The MJCF was founded in 1920 as the "Fédération nationale des jeunesses socialistes-communistes de France", a split of the Youg socialists, under the auspices of the Tours Congress. Its secretary general is Bastien Bonnargent, elected at the time of the ANA of 23 May 2026. According to its own statistics, the movement counts 15,000 members in France.

The MJCF publishes a quarterly journal, Avant-garde. It is part of the World Federation of Democratic Youth and was part of the European Network of Democratic Young Left (ENDYL) until its dissolution.

The MJCF contains the Union des étudiants communistes student grouping, which directs its own institutions to meet the specific demands of militancy in higher education.

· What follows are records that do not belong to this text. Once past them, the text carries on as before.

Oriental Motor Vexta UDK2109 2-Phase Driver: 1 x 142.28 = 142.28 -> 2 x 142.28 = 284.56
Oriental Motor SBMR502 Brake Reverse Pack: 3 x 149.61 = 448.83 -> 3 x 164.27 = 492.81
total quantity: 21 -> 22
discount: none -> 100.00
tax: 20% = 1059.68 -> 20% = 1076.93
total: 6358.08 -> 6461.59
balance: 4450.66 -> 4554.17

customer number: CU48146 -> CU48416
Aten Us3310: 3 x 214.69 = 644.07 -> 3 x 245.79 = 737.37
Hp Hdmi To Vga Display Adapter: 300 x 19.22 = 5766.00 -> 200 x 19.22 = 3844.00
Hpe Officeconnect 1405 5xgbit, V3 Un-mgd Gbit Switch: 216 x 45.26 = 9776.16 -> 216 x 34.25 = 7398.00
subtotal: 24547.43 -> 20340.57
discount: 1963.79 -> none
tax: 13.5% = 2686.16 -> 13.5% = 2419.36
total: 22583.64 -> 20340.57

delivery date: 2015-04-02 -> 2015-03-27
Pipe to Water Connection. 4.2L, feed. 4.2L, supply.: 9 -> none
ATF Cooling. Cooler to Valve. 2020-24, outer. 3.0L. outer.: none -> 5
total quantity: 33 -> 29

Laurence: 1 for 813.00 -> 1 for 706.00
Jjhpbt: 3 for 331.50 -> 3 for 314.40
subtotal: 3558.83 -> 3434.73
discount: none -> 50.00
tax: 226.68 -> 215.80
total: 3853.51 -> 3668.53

== Campaigns and current stances ==
The MJCF, being an autonomous organization, leads its own campaigns as well as aiding in those of the PCF. Campaigns of the 2000s include:
- Paix et solidarité (Peace and solidarity)
  - Contre la guerre, on ne dépose pas nos armes (Against war – we won't put down our weapons): Launched at the beginning of 2003 at the time of the movement against the Iraq War, this campaign sought to fight against the war and the occupation, and to promote pacifist ideas amongst young people.
  - Libérez Marwan Barghouti (Free Marwan Barghouti): campaign for the liberation of the Palestinian ex deputy leader Marwan Barghouti, imprisoned in Israel since 2002. The MJCF, who consider Barhouti a political prisoner, strongly criticized what they saw as an unjust trial, as well as the conditions in which he has been detained.
  - Free Mumia!: Campaign for the liberation of Mumia Abu-Jamal, an American sentenced to death, whom the MJCF also considers a victim of a rigged trial. Beyond this campaign, the MJCF intends to lead a broader fight against the death penalty throughout the world.
- Lutte contre les discriminations (Struggle against discrimination)
  - Lutte anti-fasciste et contre l'extrême droite (Struggle against fascism and the extreme right): the MJCF regularly publishes tracts and leaflets analysing the policies of the extreme right, particularly the French Front national movement.
- Emploi, formation et lutte contre la précarité (Employment, training and the struggle against job insecurity)
  - Un emploi ou une formation pour tous ? Je crois que ça va pas être possible (A job a training for everyone? I believe that's impossible), the slogan around which the MJCF based their campaign for the establishment of job and training security, a broad project of social transformation seeking to eliminate unemployment and to guarantee a real and lifelong right to training.
  - Campagne contre la loi Fillon (Campaign against Fillon's law): the MJCF, particularly its schools network has actively participated in the spring 2005 movement against Fillon's law to reform secondary school teaching.
  - États généraux des lycées (general states of schools): an initiative launched by the MJCF seeking to organize in as many schools so that they may become involved in the campaign against Fillon's law, and so that they can express their grievances with the current system and their hopes for a better school.
  - Loi pour la Réussite dans l'Enseignement Supérieur (Law for success in higher education): initiative launched by the UCE with the goal of establishing a law which puts forward a real alternative to the liberal project for higher education (which the UCE considers as having been served by the recent reforms).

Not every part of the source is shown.